**** EXTRACTED MATERIAL

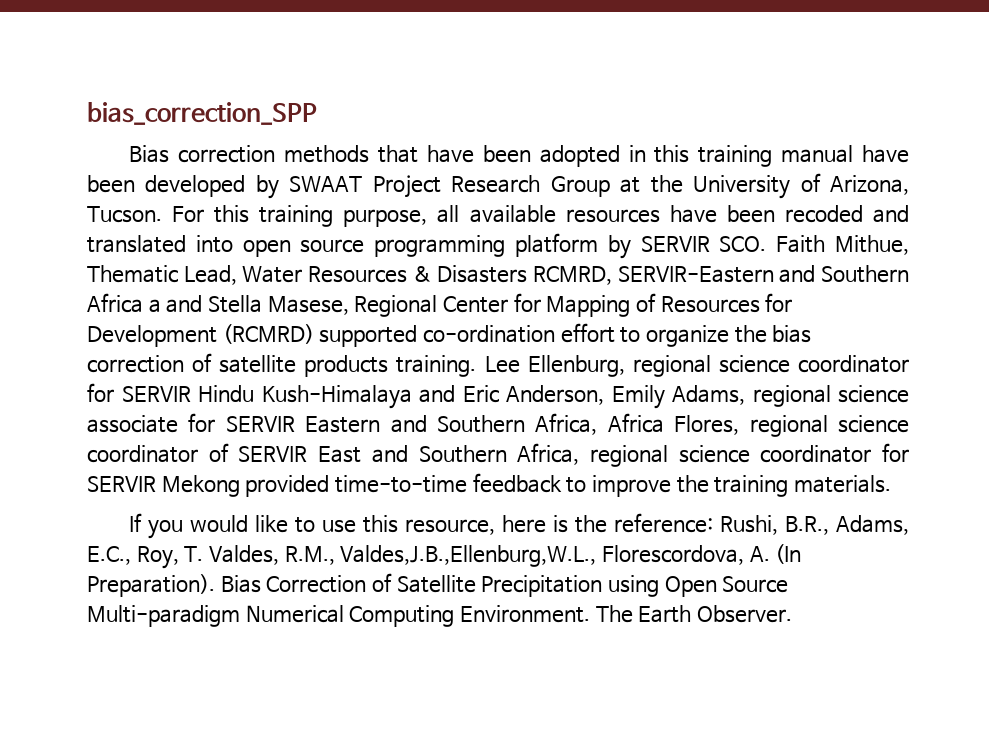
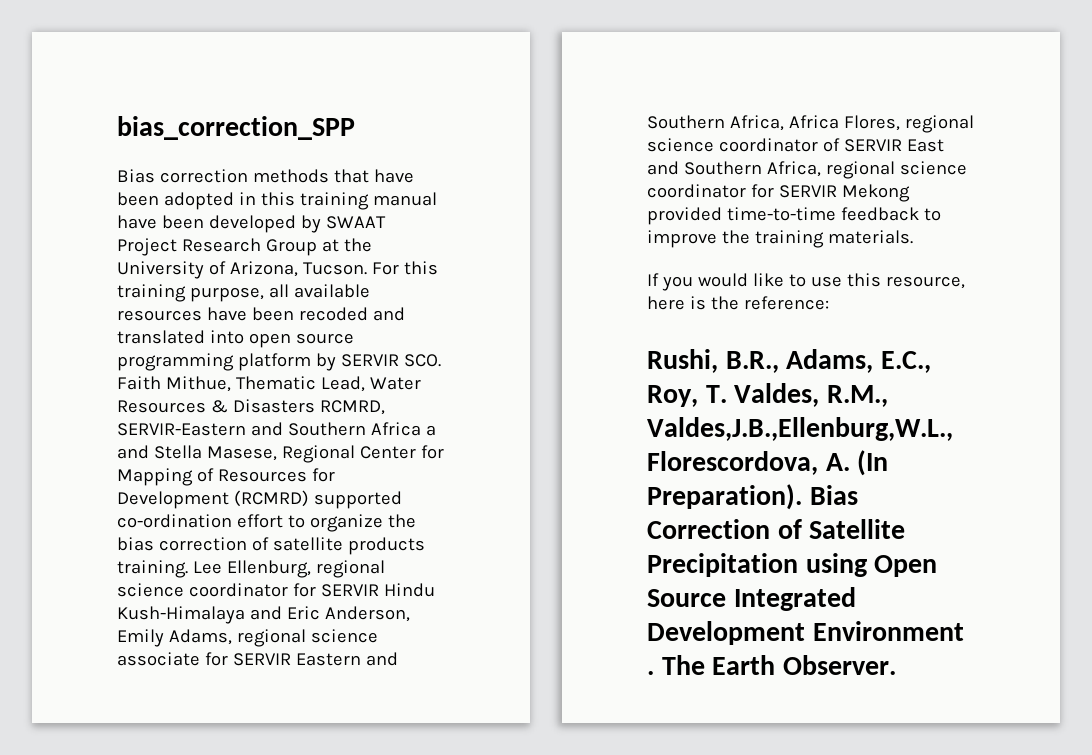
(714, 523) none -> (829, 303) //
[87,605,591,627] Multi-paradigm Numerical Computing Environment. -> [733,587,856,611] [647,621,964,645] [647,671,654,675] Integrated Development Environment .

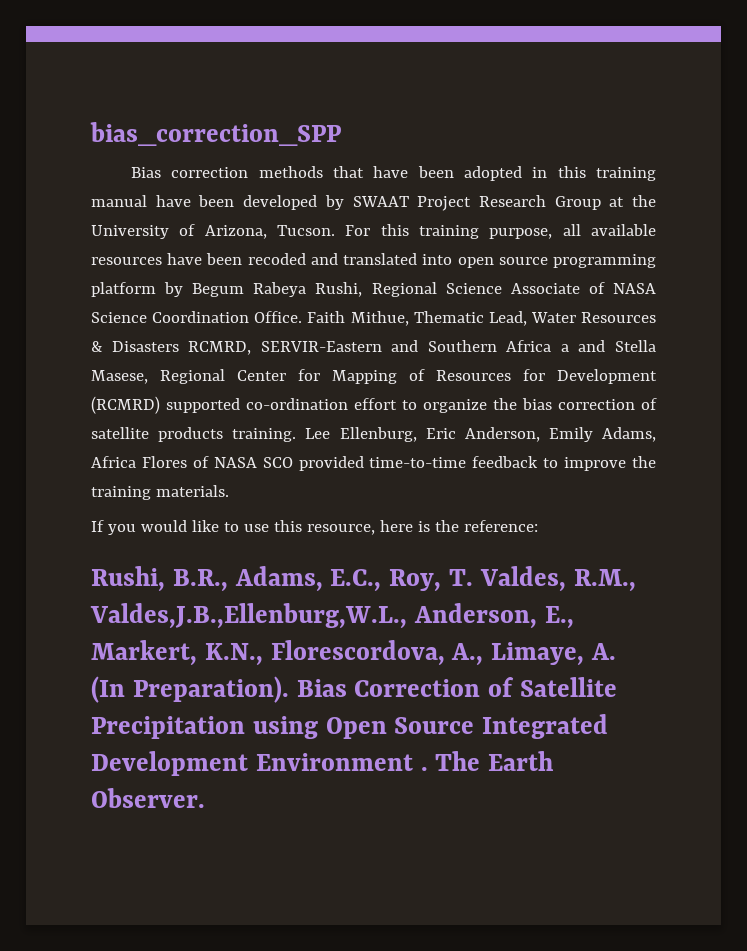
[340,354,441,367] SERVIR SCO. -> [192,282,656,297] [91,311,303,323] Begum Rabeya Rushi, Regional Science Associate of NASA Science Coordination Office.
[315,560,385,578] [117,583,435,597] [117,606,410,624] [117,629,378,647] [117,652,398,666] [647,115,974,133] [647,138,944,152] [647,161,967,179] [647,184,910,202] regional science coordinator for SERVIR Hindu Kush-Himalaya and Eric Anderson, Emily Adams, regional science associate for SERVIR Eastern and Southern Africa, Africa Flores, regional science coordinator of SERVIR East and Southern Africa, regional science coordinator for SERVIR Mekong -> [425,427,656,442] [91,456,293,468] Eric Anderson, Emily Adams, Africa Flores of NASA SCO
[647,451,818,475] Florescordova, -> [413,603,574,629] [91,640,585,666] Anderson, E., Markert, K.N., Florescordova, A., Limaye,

********
**** EXTRACTED MATERIAL

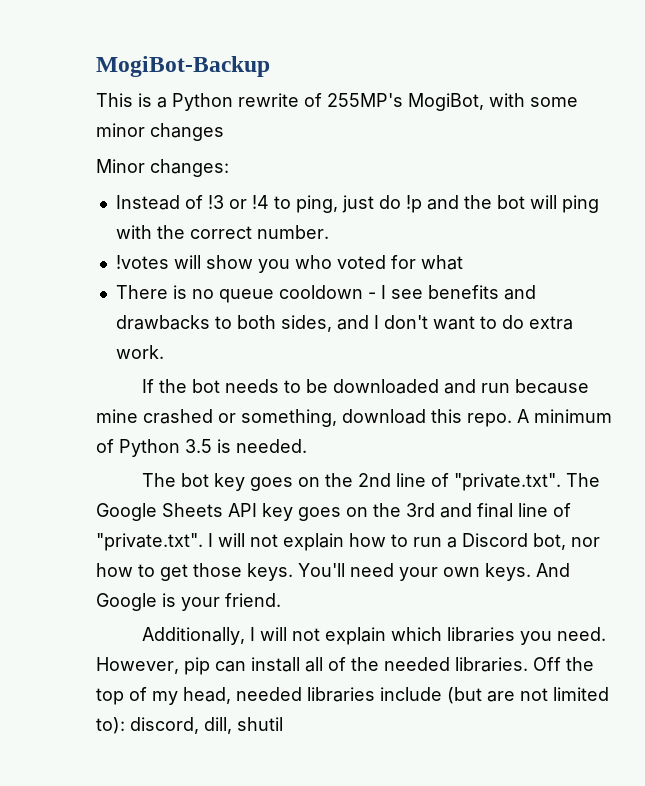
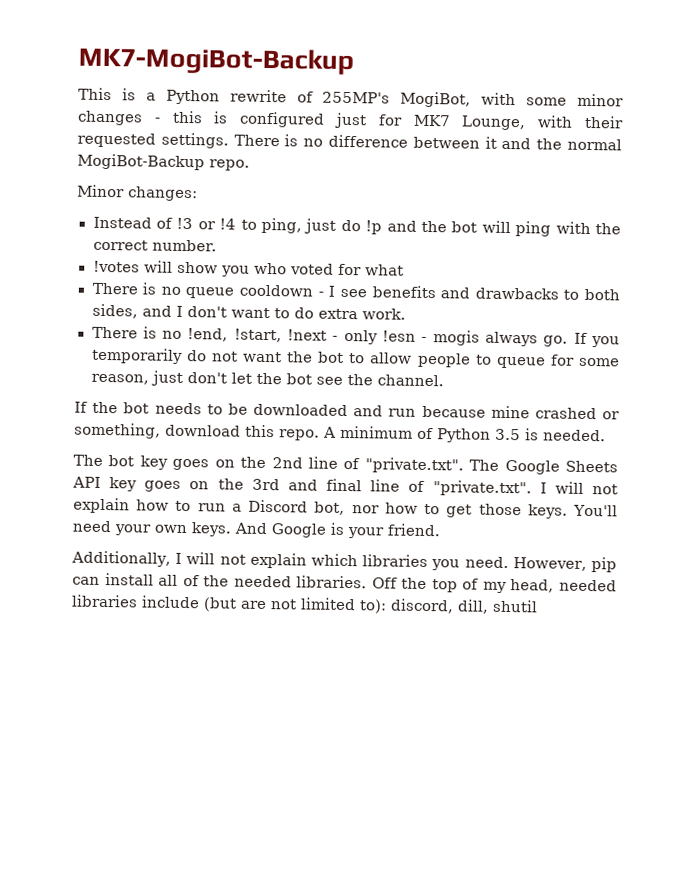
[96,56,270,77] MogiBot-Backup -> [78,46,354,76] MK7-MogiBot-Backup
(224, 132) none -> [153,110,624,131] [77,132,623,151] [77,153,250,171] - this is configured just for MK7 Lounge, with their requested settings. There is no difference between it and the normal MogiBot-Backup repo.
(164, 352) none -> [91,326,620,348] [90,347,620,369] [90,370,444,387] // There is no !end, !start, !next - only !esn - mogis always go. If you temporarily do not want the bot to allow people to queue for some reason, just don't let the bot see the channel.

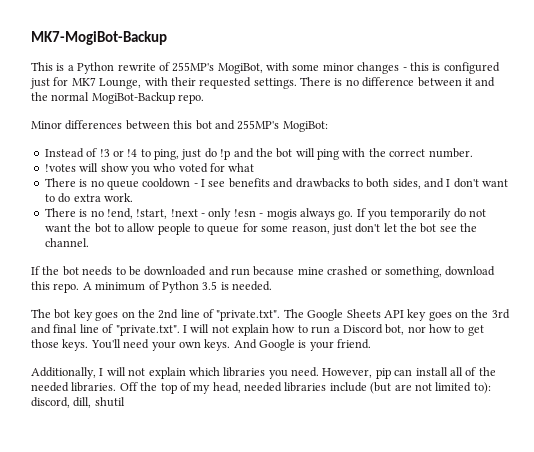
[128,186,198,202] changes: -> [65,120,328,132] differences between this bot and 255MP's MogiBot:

********
**** EXTRACTED MATERIAL

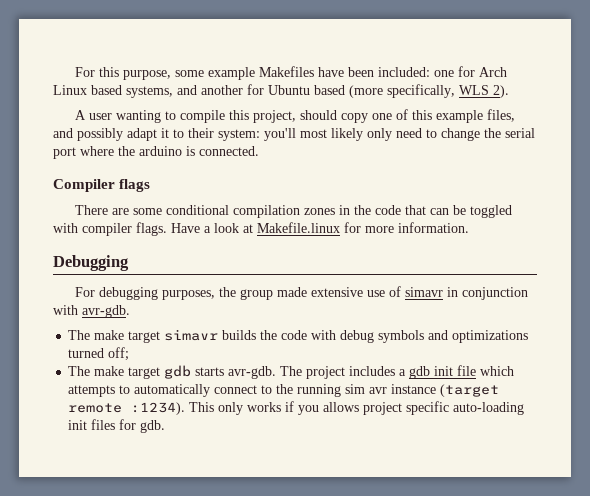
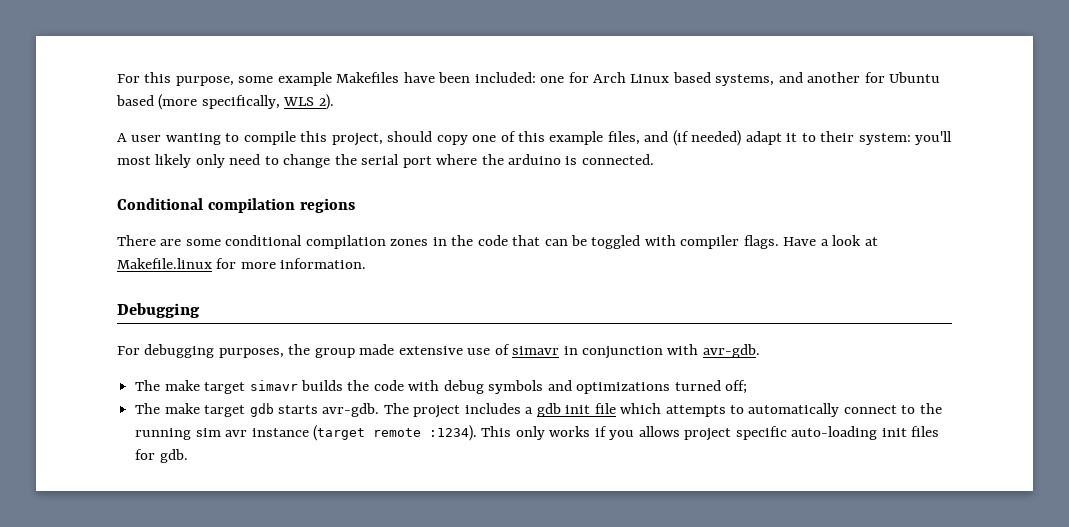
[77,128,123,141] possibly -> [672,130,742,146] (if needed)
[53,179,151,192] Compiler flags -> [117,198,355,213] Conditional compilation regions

********

## GOAL OF THE EXERCISE
Write down, word for word, the lines above from the one containing "[77,128,123,141] possibly ->" through the one containing "[53,179,151,192] Compiler flags", both ends included.

## TASK RESULT
[77,128,123,141] possibly -> [672,130,742,146] (if needed)
[53,179,151,192] Compiler flags -> [117,198,355,213] Conditional compilation regions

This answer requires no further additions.